- TASK DIRECTIONS:
Begin with the opening line of the records and extract each line through the one holding "column Value |"; pictures are not part of the copy.

- ENTRIES SUPPLIED:
=== Section Start ===

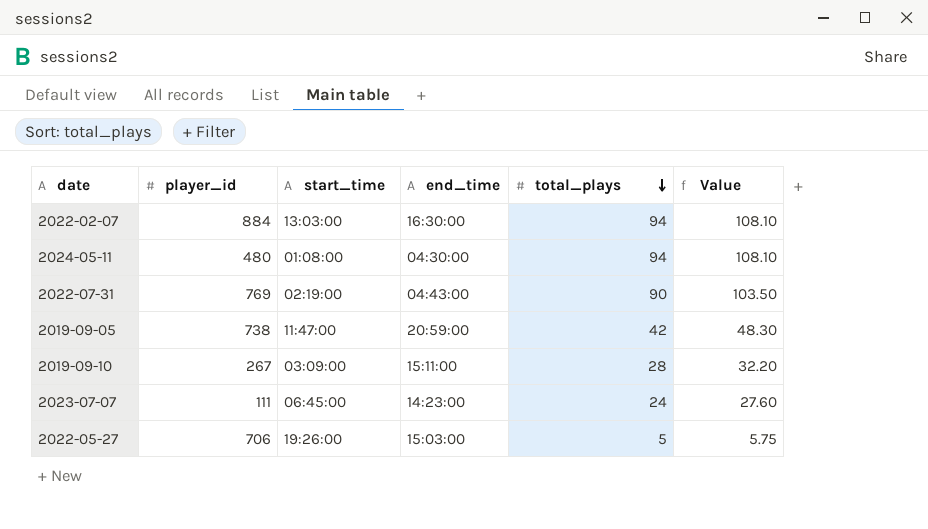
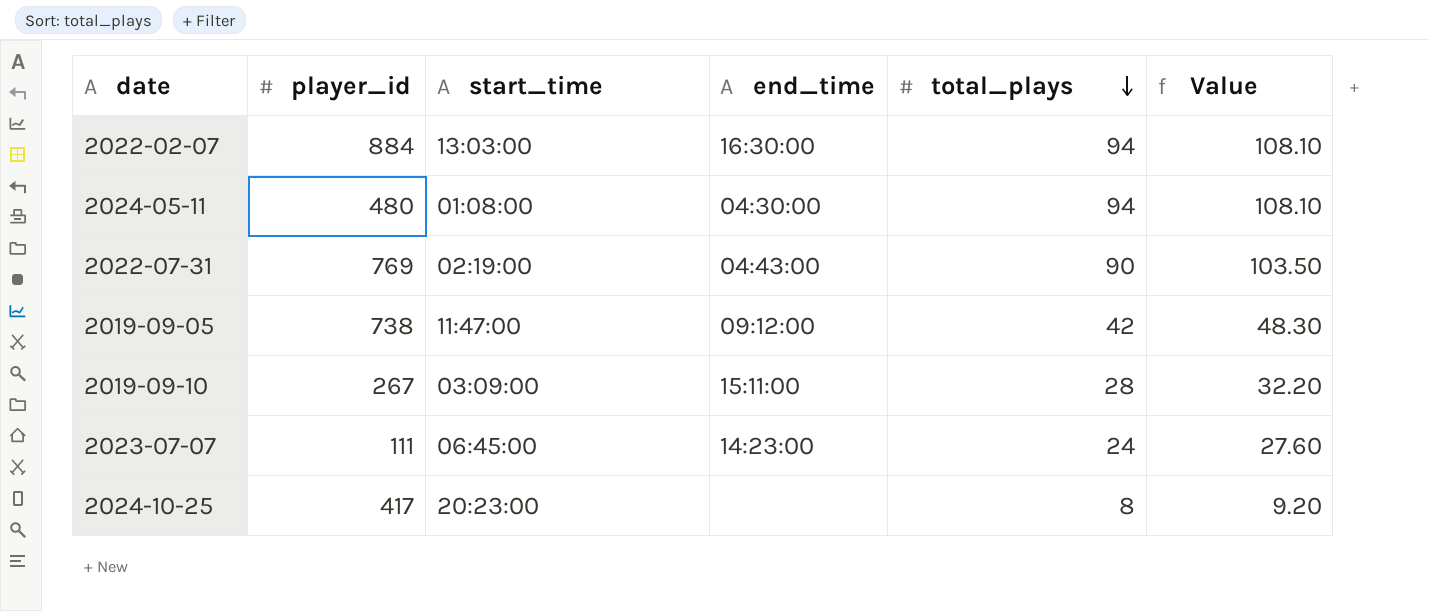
row 2022-05-27: 706 | 19:26:00 | 15:03:00 | 5 | 5.75 -> none
2019-09-05 | end_time: 20:59:00 -> 09:12:00
row 2024-10-25: none -> 417 | 20:23:00 | none | 8 | 9.20

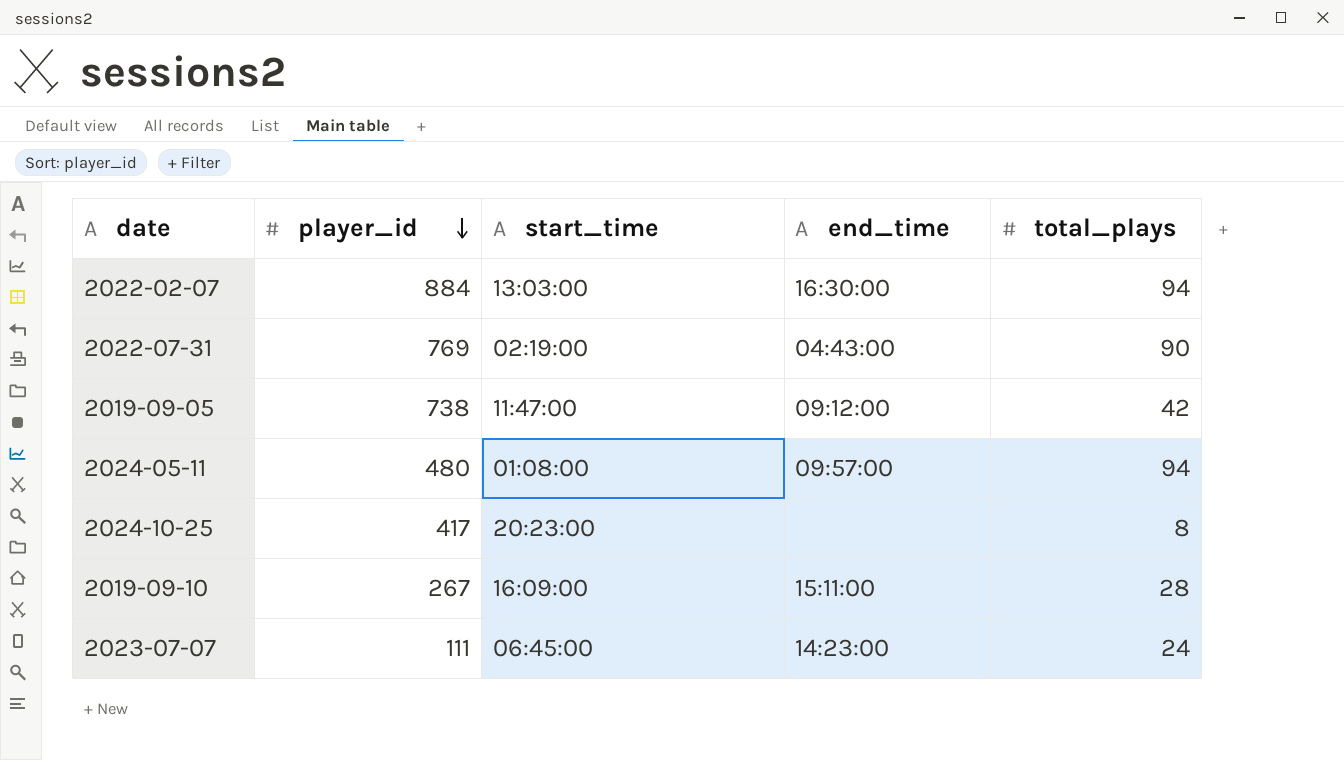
row order: total_plays descending -> player_id descending
column Value | formula: [total_plays] * 1.15 -> none
2024-05-11 | end_time: 04:30:00 -> 09:57:00
2019-09-10 | start_time: 03:09:00 -> 16:09:00

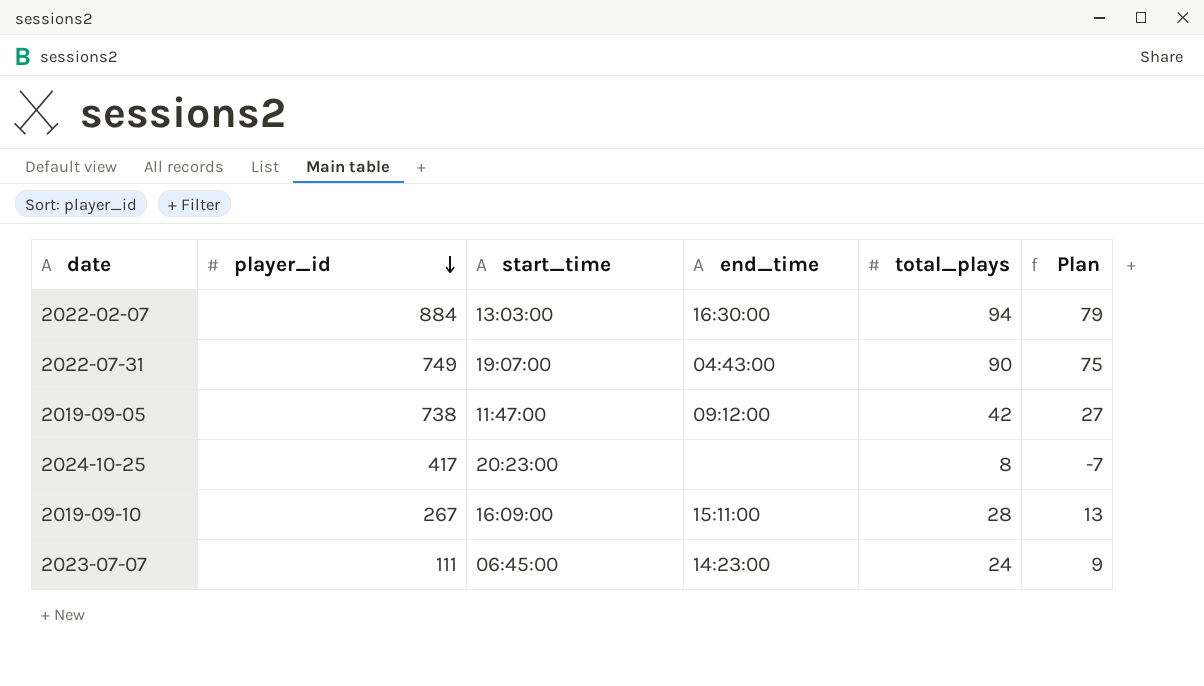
column Plan | formula: none -> [total_plays] - 15
row 2024-05-11: 480 | 01:08:00 | 09:57:00 | 94 -> none
2022-07-31 | player_id: 769 -> 749
2022-07-31 | start_time: 02:19:00 -> 19:07:00

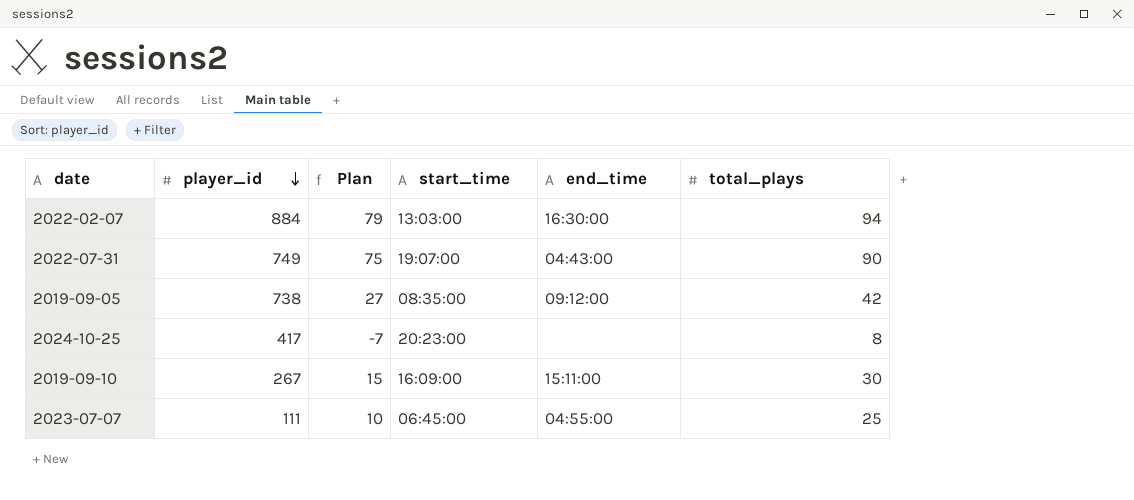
column Plan | position: 6 -> 3
2019-09-05 | start_time: 11:47:00 -> 08:35:00
2019-09-10 | Plan: 13 -> 15
2019-09-10 | total_plays: 28 -> 30
2023-07-07 | Plan: 9 -> 10
2023-07-07 | end_time: 14:23:00 -> 04:55:00
2023-07-07 | total_plays: 24 -> 25

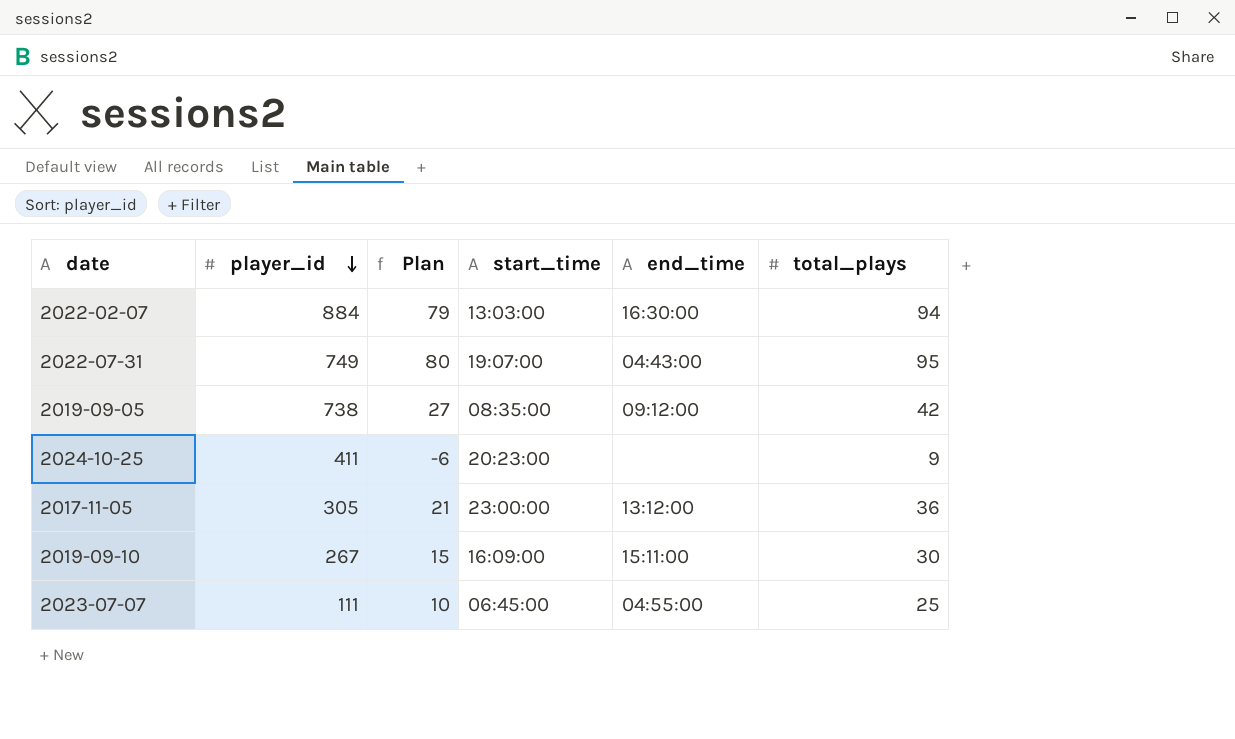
2022-07-31 | Plan: 75 -> 80
2022-07-31 | total_plays: 90 -> 95
2024-10-25 | player_id: 417 -> 411
2024-10-25 | Plan: -7 -> -6
2024-10-25 | total_plays: 8 -> 9
row 2017-11-05: none -> 305 | 21 | 23:00:00 | 13:12:00 | 36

=== Section End ===

- OUTPUT FOR THIS EXERCISE:
row 2022-05-27: 706 | 19:26:00 | 15:03:00 | 5 | 5.75 -> none
2019-09-05 | end_time: 20:59:00 -> 09:12:00
row 2024-10-25: none -> 417 | 20:23:00 | none | 8 | 9.20

row order: total_plays descending -> player_id descending
column Value | formula: [total_plays] * 1.15 -> none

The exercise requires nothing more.